While generally problem-free, the Pine Cone Plant can sometimes fall victim to a couple of pests. Keep an eye out for spider mites and mealybugs, which can quickly turn into infestations if left unchecked.

Spider mites are tiny spider-like creatures that spin protective silk webbing on the plant. Signs of an infestation include yellowing leaves and fine webbing.

Mealybugs are white, cottony insects that cluster in plant crevices and under leaves. They leave behind a sticky honeydew residue.

To control these pests, isolate the affected plant and treat it with an insecticidal soap or neem oil spray. For severe infestations, you may need to use a stronger insecticide formulated for succulents.

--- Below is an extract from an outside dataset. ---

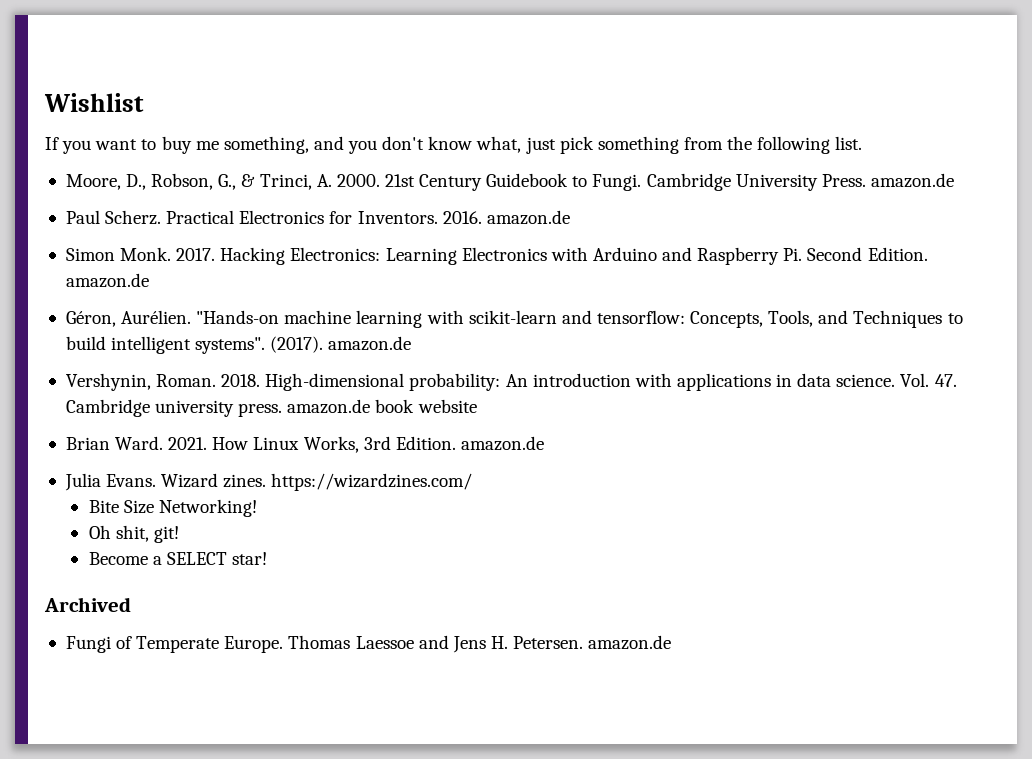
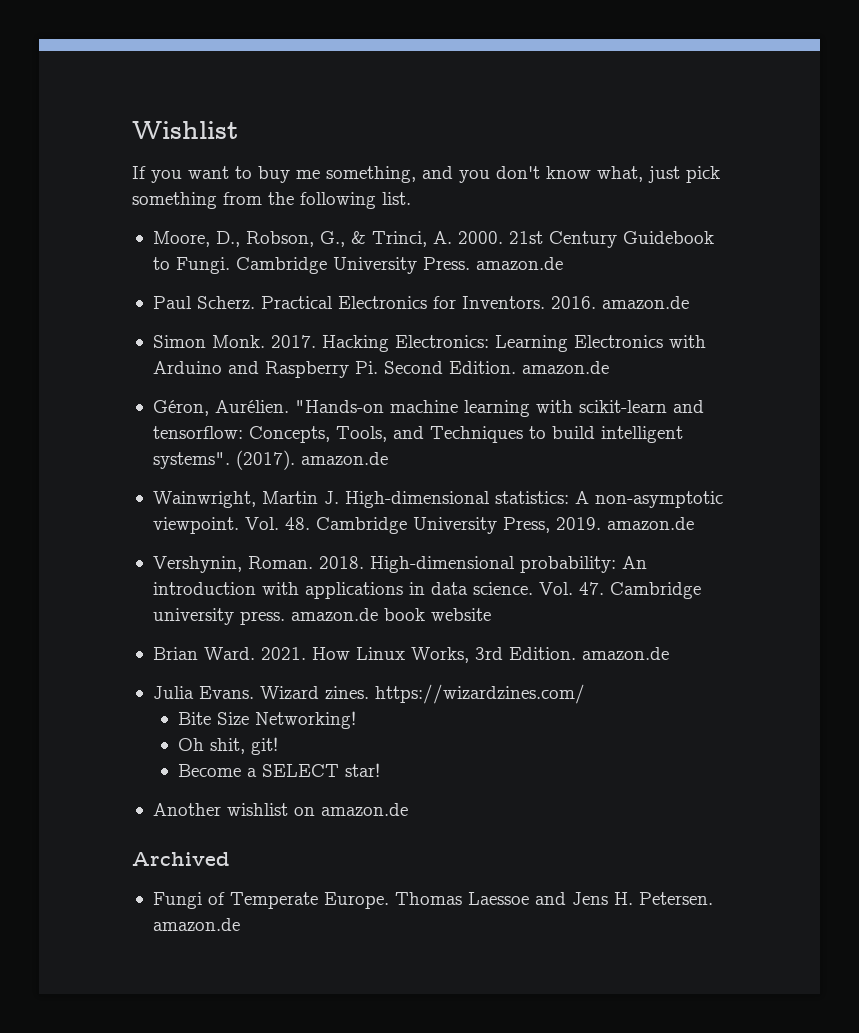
(412, 343) none -> [152,491,723,508] [152,517,694,534] // Wainwright, Martin J. High-dimensional statistics: A non-asymptotic viewpoint. Vol. 48. Cambridge University Press, 2019. amazon.de
(267, 558) none -> [152,803,408,816] // Another wishlist on amazon.de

Euphorbia bupleurifolia Propagation

One of the best things about the Pine Cone Plant is how easy it is to propagate and grow more plants. You can multiply your collection in two ways: seeds or stem cuttings.


While slower, propagating from seeds allows you to grow the plant from scratch. Here’s how:

  1. Obtain fresh Pine Cone Plant seeds.
  2. Fill a container with a well-draining mix of 50% commercial seed-starting mix and 50% coarse sand.
  3. Sow the seeds about 1/4 inch deep and gently water the soil.
  4. Cover the container with plastic wrap to maintain humidity.
  5. Place in a warm spot (around 70-80°F / 21-27°C) with bright, indirect light.
  6. Keep the soil lightly moist and be patient – germination can take 2-6 months!
  7. Once seedlings appear, remove the plastic and let them grow in full sun.

Stem Cuttings

The fastest way to get new Pine Cone Plants is from stem cuttings. Follow these simple steps:

  1. Using clean, sharp shears, cut off a 4-6 inch stem from the mother plant. Choose a firm, healthy stem.
  2. Allow the cutting to callus over for 2-3 days before planting. This helps prevent rot.
  3. Fill a well-draining container with cactus/succulent potting mix.
  4. Plant the calloused end of the cutting about 1-2 inches deep in the mix.
  5. Gently water the soil and place in a warm, bright spot out of direct sun.
  6. After roots form in 2-4 weeks, water when the top inch of soil is dry.
  7. Once established, move to a sunnier location and treat like a mature plant.

With a little patience, you’ll have lots of new Pine Cone Plant babies to enjoy! Propagation is super easy and rewarding.